深秋的风裹着冷意,卷得我手里的破产通知书边角发颤。我站在银行门口,指尖攥得发白,刚要转身,视线却猛地顿住——
街对面的梧桐树下,停着辆黑色轿车。车门打开,先下来的是双黑色皮鞋,接着是挺拔的身影。陆屿穿着剪裁合身的深灰大衣,碎发比三年前短了些,露出光洁的额头,眉眼依旧精致得扎眼,只是下颌线更利落,冷白的皮肤在阳光下透着点清冽的质感,连站在那儿不动,都像幅精心构图的画。
心脏骤然缩紧,我下意识想躲,脚却像钉在原地。三年了,他居然回来了。
下一秒,他侧身,伸手牵过车里的女孩。那女孩穿着米白色毛衣,扎着低马尾,脸颊圆圆的,眼睛像浸了水的葡萄,笑起来时嘴角有两个浅浅的梨涡,乖巧得让人挪不开眼。她仰头跟陆屿说着什么,声音软软的,陆屿垂眸听着,指尖轻轻替她拢了拢被风吹乱的刘海,动作自然又温柔——那是从前,他从未对我有过的耐心。
他们并肩往前走,刚好路过我面前。陆屿的目光扫过来,顿了顿,瞳孔微缩,显然是认出我了。他没说话,只是眼神复杂了些,从前冷冽的眼底,此刻像蒙了层雾,看不真切。
我攥着通知书的手更用力,指节泛白。无数个日夜想问的话堵在喉咙口——你当年为什么不告而别?这三年你去哪了?你有没有想过我?可看着他身旁女孩依赖地挽住他的胳膊,看着他低头时,唇边那抹极淡的笑意,所有话都卡在嗓子眼,变成了酸涩的失落。
他没像从前那样,皱着眉说“苏念,你怎么又发呆”,也没像从前那样,哪怕再高冷,也会朝我走过来。
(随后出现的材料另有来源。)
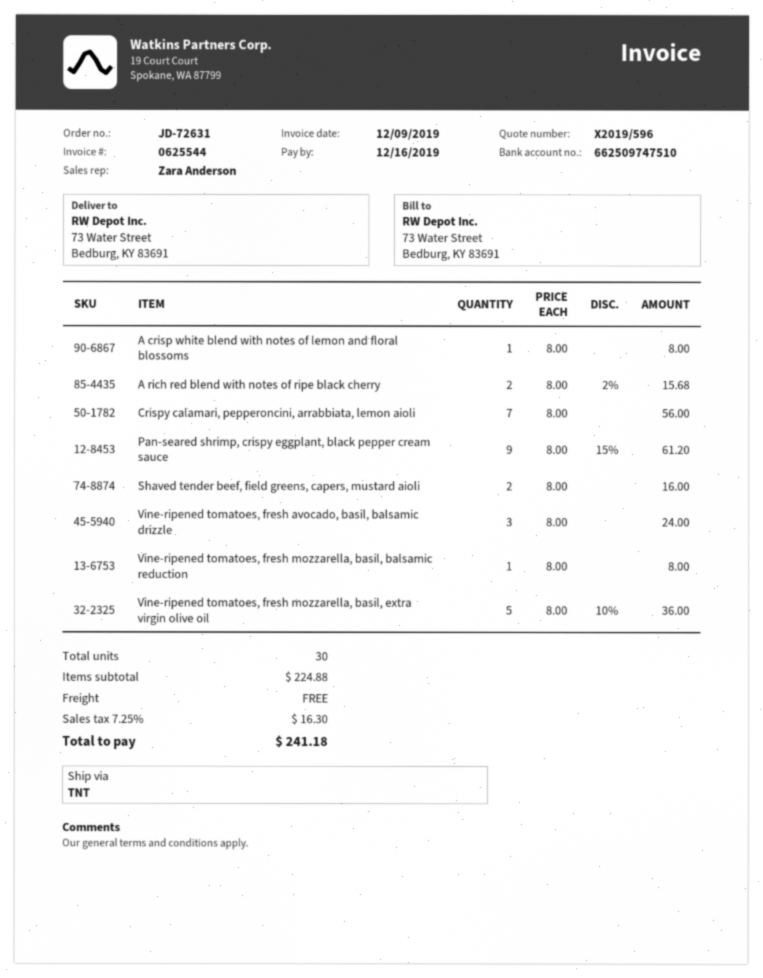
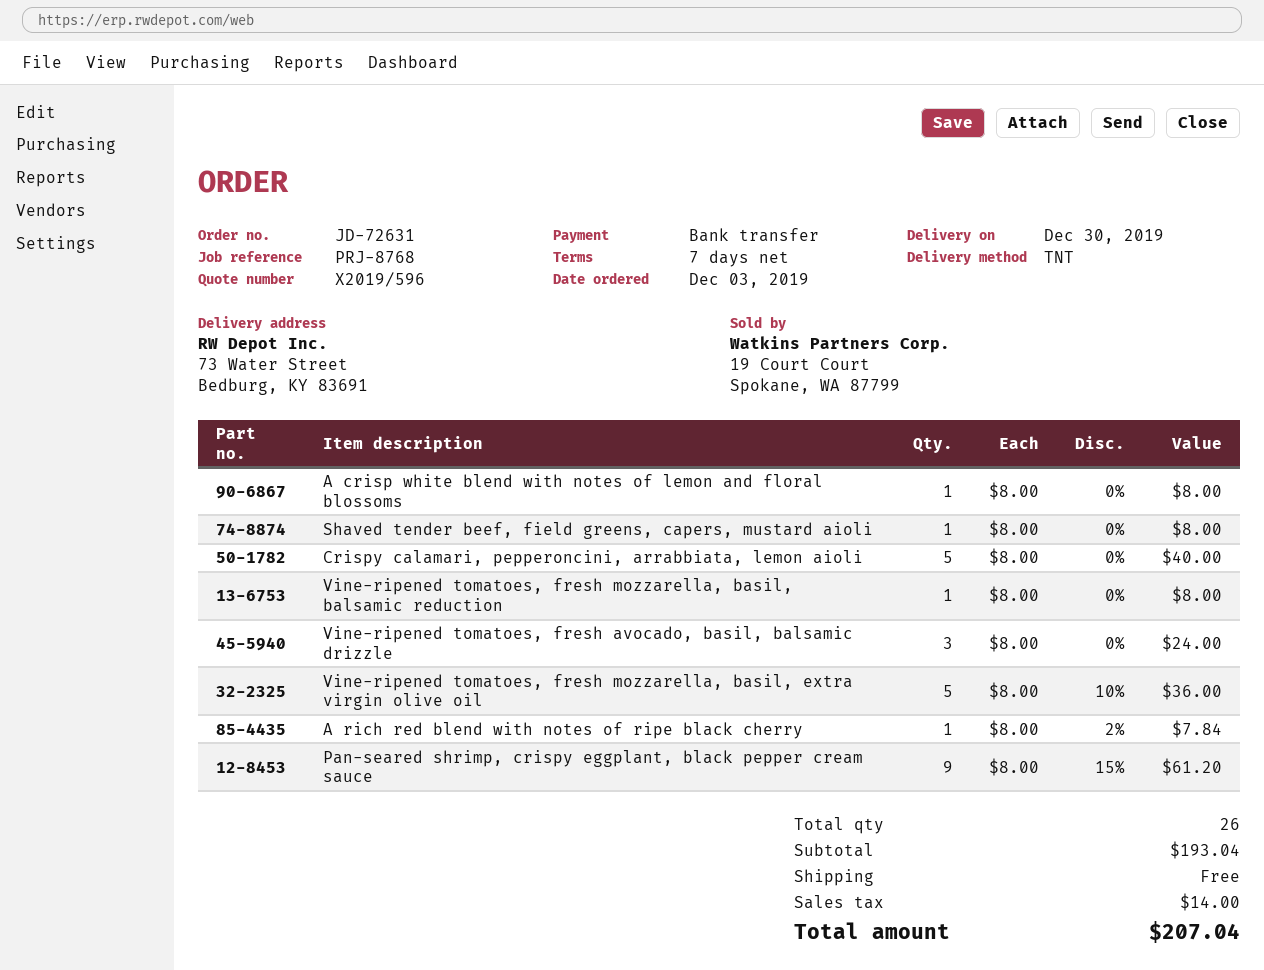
A rich red blend with notes of ripe black cherry: 2 x 8.00 - 2% = 15.68 -> 1 x 8.00 - 2% = 7.84
Crispy calamari, pepperoncini, arrabbiata, lemon aioli: 7 x 8.00 = 56.00 -> 5 x 8.00 = 40.00
Shaved tender beef, field greens, capers, mustard aioli: 2 x 8.00 = 16.00 -> 1 x 8.00 = 8.00
total quantity: 30 -> 26
subtotal: 224.88 -> 193.04
tax: 16.30 -> 14.00
total: 241.18 -> 207.04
他就站在离我三步远的地方,目光在我脸上停了两秒,然后轻轻拍了拍身旁女孩的肩,低声说了句“走吧”,转身就继续往前走。
风卷着梧桐叶落在我脚边,我看着他们并肩离开的背影,女孩偶尔踮脚跟他说话,他会放慢脚步,侧耳倾听。那画面刺眼得让我眼眶发烫,手里的破产通知书变得无比沉重。
原来,三年时间,他不仅回来了,身边还多了个那么般配的人。而我,不仅没等到他的答案,还成了站在原地,连上前质问的勇气都没有的、狼狈的人。